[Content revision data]
────────────────────────────────────────

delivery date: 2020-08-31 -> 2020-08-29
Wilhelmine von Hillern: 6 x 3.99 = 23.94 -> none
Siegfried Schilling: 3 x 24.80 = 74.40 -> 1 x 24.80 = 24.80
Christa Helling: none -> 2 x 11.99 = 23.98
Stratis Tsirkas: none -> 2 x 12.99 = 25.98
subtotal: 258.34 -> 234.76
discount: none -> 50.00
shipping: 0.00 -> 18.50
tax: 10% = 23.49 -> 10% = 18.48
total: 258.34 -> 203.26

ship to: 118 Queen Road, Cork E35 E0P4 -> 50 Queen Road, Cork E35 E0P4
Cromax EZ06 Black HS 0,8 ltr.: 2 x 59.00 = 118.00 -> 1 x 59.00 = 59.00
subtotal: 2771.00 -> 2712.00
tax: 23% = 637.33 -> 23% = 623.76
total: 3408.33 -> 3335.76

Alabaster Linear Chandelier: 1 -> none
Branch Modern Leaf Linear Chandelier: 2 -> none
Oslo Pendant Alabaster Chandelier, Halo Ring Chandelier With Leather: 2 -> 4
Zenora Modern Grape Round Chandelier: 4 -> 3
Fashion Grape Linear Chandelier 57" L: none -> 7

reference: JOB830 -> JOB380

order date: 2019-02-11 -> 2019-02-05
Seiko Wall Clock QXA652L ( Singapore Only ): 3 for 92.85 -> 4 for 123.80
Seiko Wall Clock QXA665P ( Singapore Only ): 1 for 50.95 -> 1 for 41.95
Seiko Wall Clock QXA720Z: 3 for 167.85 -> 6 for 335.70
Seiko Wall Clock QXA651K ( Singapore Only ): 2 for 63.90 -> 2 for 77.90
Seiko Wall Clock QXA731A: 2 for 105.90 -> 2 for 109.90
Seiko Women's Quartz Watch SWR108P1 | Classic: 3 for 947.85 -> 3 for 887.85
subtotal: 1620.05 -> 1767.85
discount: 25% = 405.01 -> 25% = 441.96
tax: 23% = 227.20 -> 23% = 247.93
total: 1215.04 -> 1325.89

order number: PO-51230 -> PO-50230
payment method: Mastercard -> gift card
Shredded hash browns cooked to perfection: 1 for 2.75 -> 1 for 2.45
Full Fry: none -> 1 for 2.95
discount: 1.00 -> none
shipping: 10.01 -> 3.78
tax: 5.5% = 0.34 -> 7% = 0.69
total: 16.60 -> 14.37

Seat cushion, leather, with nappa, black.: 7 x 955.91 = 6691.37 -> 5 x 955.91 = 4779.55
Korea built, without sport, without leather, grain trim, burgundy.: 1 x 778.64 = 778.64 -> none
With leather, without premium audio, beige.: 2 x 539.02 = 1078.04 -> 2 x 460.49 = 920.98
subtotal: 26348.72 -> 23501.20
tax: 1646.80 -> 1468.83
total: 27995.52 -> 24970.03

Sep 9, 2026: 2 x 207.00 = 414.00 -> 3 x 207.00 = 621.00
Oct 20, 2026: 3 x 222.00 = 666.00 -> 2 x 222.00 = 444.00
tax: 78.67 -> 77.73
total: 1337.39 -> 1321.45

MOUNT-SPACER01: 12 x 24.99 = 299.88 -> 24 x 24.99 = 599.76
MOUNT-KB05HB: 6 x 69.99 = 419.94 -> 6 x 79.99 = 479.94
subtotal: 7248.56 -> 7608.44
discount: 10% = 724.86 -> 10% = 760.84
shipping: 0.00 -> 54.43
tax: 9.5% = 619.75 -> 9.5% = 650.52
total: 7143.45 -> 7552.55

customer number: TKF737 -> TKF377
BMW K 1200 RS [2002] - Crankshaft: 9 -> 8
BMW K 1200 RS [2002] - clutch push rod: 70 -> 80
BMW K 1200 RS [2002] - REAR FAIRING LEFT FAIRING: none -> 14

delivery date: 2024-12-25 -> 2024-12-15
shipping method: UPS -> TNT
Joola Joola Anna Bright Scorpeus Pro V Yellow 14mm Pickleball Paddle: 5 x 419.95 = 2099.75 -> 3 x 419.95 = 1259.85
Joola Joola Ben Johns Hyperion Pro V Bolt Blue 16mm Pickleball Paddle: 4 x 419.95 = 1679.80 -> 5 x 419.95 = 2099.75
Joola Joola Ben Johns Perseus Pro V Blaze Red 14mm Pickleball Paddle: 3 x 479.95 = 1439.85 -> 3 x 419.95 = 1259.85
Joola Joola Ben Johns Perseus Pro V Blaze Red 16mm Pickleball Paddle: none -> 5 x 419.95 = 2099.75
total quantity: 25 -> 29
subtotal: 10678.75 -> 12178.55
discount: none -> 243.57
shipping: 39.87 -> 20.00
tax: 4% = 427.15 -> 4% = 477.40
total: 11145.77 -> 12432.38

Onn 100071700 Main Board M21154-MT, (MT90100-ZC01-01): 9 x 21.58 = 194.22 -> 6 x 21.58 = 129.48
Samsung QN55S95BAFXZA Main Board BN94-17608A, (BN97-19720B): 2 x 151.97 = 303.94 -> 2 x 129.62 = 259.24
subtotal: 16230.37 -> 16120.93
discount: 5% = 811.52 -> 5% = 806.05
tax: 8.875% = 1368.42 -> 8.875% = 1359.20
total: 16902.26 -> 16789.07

────────────────────────────────────────

§ **Task to carry out**: Looking at the records above, return exactly the lines from the line with "Zenora Modern Grape Round Chandelier: 4 -> 3" to the line with "Seiko Wall Clock QXA652L", both ends included.

§ **Response to the exercise**:
Zenora Modern Grape Round Chandelier: 4 -> 3
Fashion Grape Linear Chandelier 57" L: none -> 7

reference: JOB830 -> JOB380

order date: 2019-02-11 -> 2019-02-05
Seiko Wall Clock QXA652L ( Singapore Only ): 3 for 92.85 -> 4 for 123.80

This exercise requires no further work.